Dijelaskannya, masa inkubasi PMK itu paling lama 14 hari, paling singkat 3 hari. Jadi sapi yang sempat tertular itu harus disembuhkan dulu dan setelah enam bulan kemudian baru bisa divaksin.
Sebab sapi yang terkena PMK bisa mengalami penurunan produksi susu hingga bobot berat badan, walaupun dagingnya masih bisa dikonsumsi. "Jadi kalau sapi perah terkena PMK, jika biasanya dia bisa menghasilkan susu normalnya 15 liter, kalau kena PMK paling 3-5 liter," tutur Undang Husni Tamrin.

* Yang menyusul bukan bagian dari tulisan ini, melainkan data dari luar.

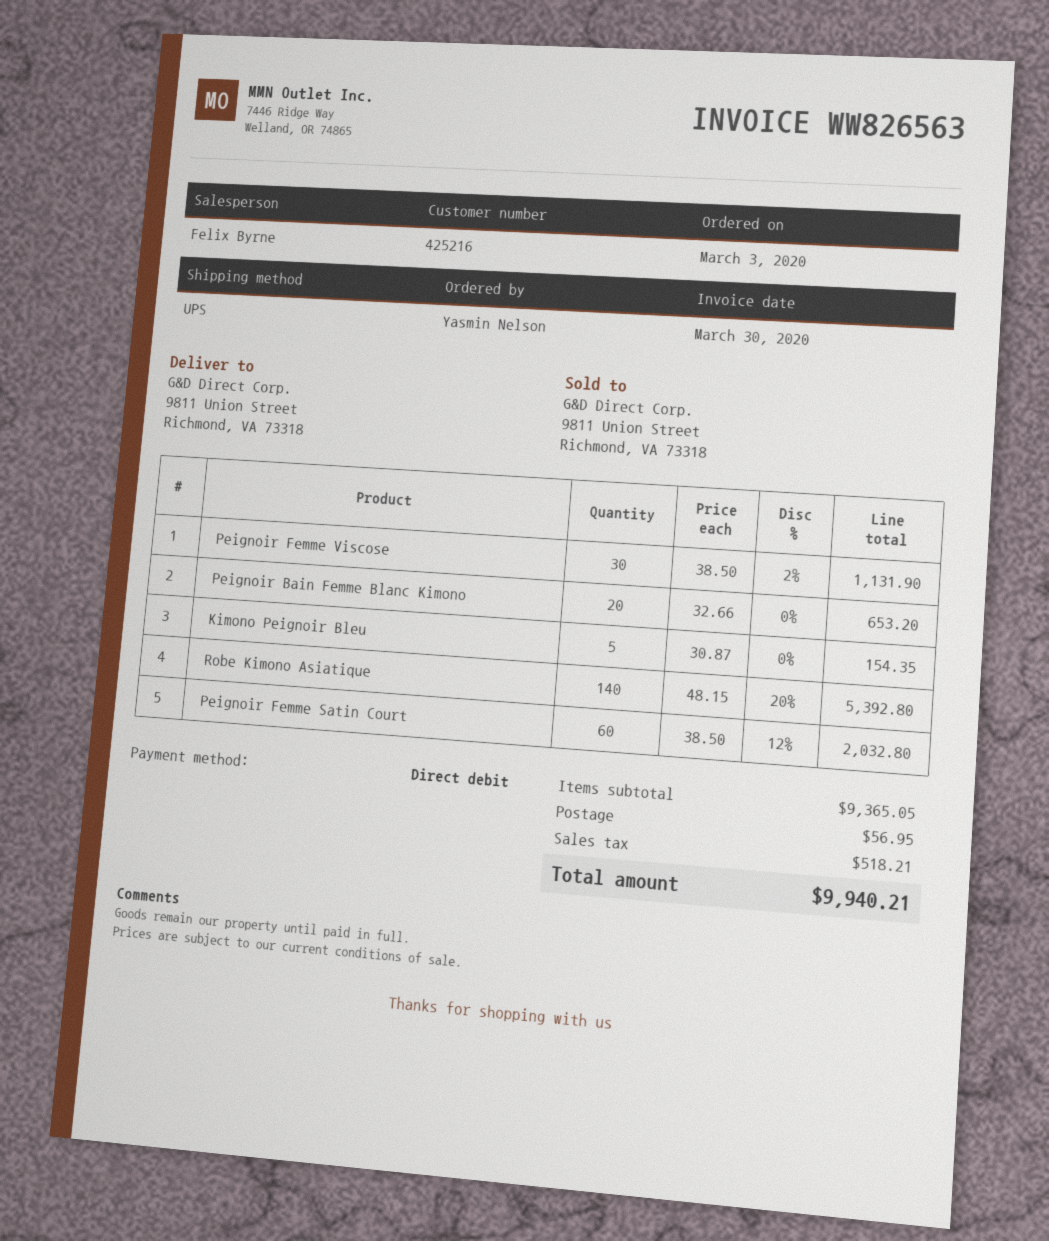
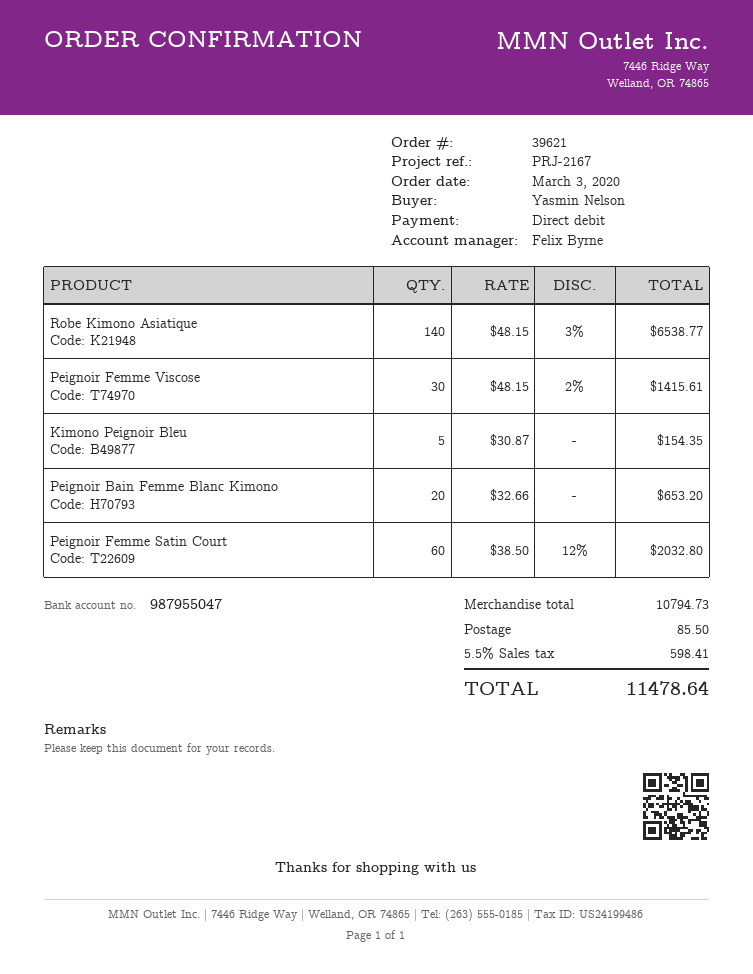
Peignoir Femme Viscose: 30 x 38.50 - 2% = 1131.90 -> 30 x 48.15 - 2% = 1415.61
Robe Kimono Asiatique: 140 x 48.15 - 20% = 5392.80 -> 140 x 48.15 - 3% = 6538.77
subtotal: 9365.05 -> 10794.73
shipping: 56.95 -> 85.50
tax: 518.21 -> 598.41
total: 9940.21 -> 11478.64

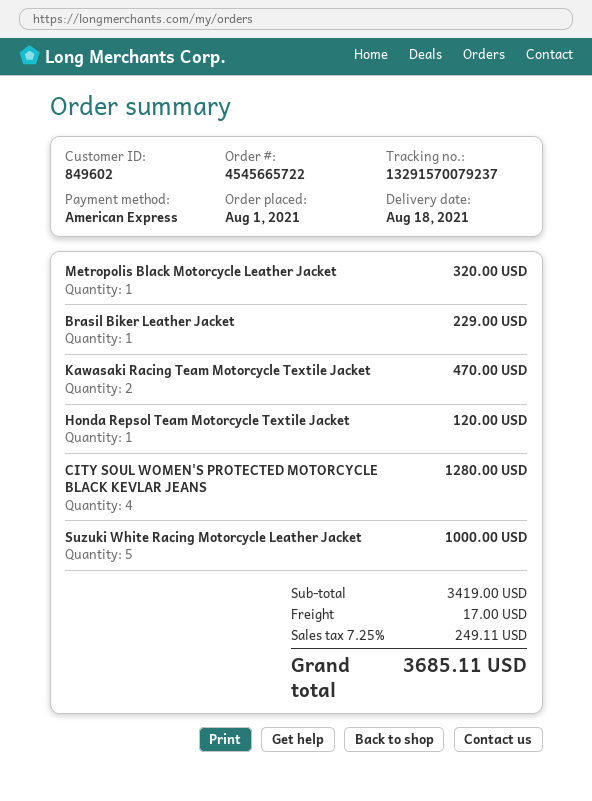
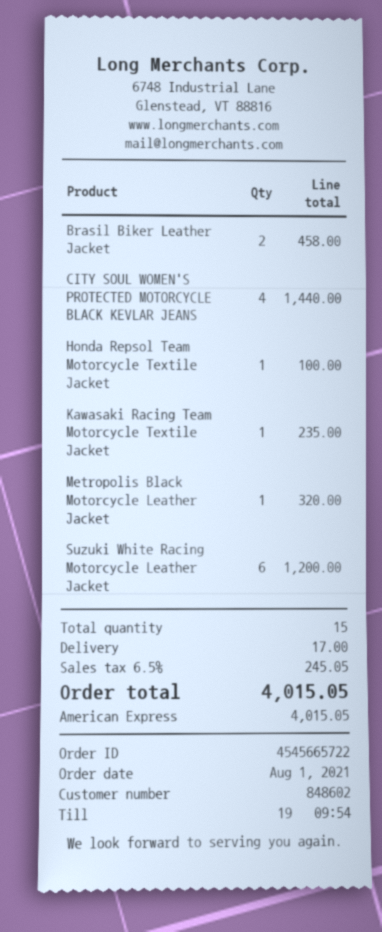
customer number: 849602 -> 848602
Brasil Biker Leather Jacket: 1 for 229.00 -> 2 for 458.00
Kawasaki Racing Team Motorcycle Textile Jacket: 2 for 470.00 -> 1 for 235.00
Honda Repsol Team Motorcycle Textile Jacket: 1 for 120.00 -> 1 for 100.00
CITY SOUL WOMEN'S PROTECTED MOTORCYCLE BLACK KEVLAR JEANS: 4 for 1280.00 -> 4 for 1440.00
Suzuki White Racing Motorcycle Leather Jacket: 5 for 1000.00 -> 6 for 1200.00
tax: 7.25% = 249.11 -> 6.5% = 245.05
total: 3685.11 -> 4015.05

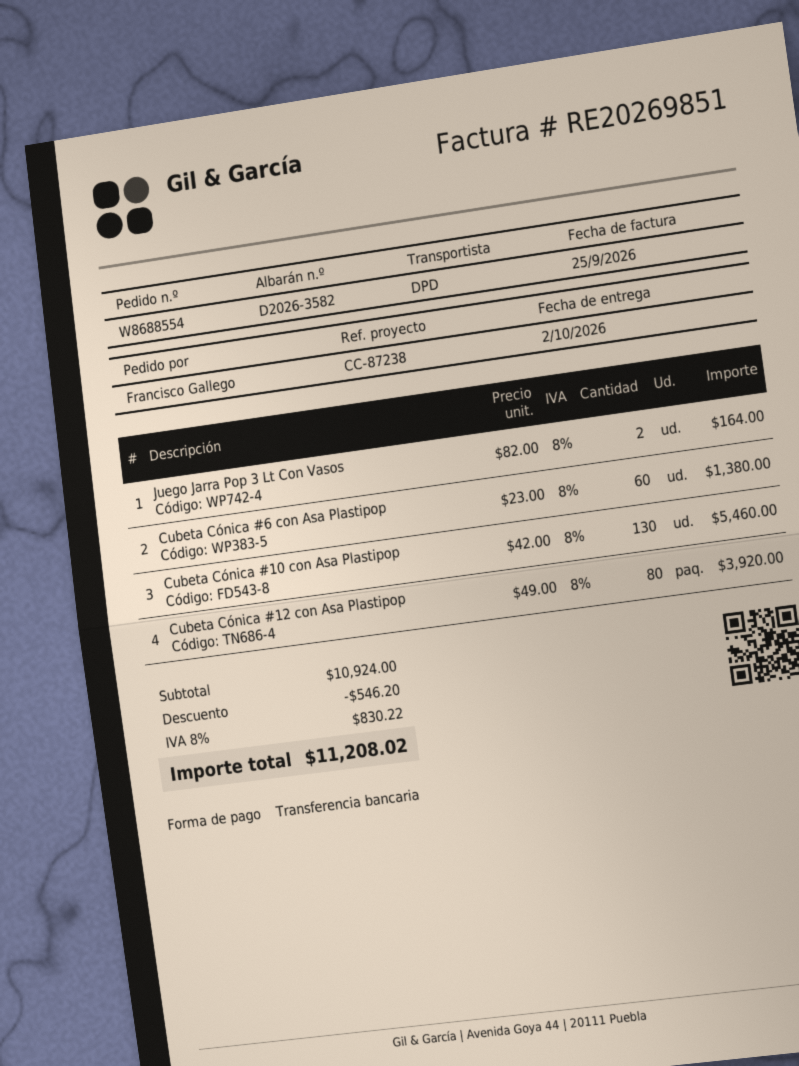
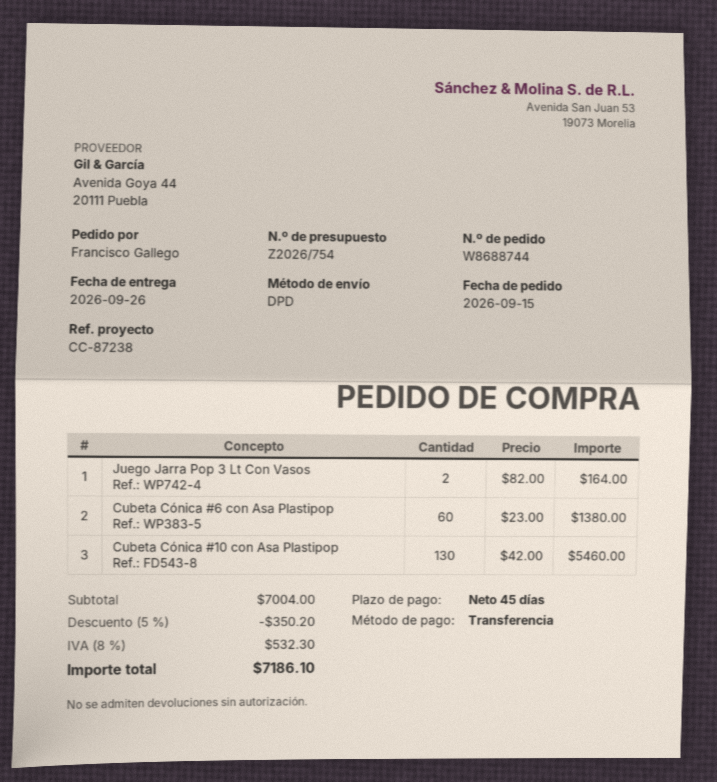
order number: W8688554 -> W8688744
delivery date: 2026-10-02 -> 2026-09-26
Cubeta Cónica #12 con Asa Plastipop: 80 x 49.00 = 3920.00 -> none
subtotal: 10924.00 -> 7004.00
discount: 546.20 -> 350.20
tax: 8% = 830.22 -> 8% = 532.30
total: 11208.02 -> 7186.10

Vaksinasi PMK tahap pertama ini dilakukan untuk melindungi populasi sapi di zona hijau agar tidak terpapar wabah. Yakni di Kampung Pasir Ipis, Desa Jayagiri, Kecamatan Lembang, KBB di mana populasi di wilayah itu masih tercatat sebagai zona hijau.
Perinciannya, 400 dosis untuk peternak di Lembang, 400 untuk sapi di Balai Pembibitan di Lembang dan 300 di Balai Inseminasi Buatan (BIB) Lembang. "Fokusnya sekarang masih ke sapi perah, kalau untuk sapi potong lebih kepada pencegahan atau isolasi agar bisa terhindar dari penularan," ucapnya.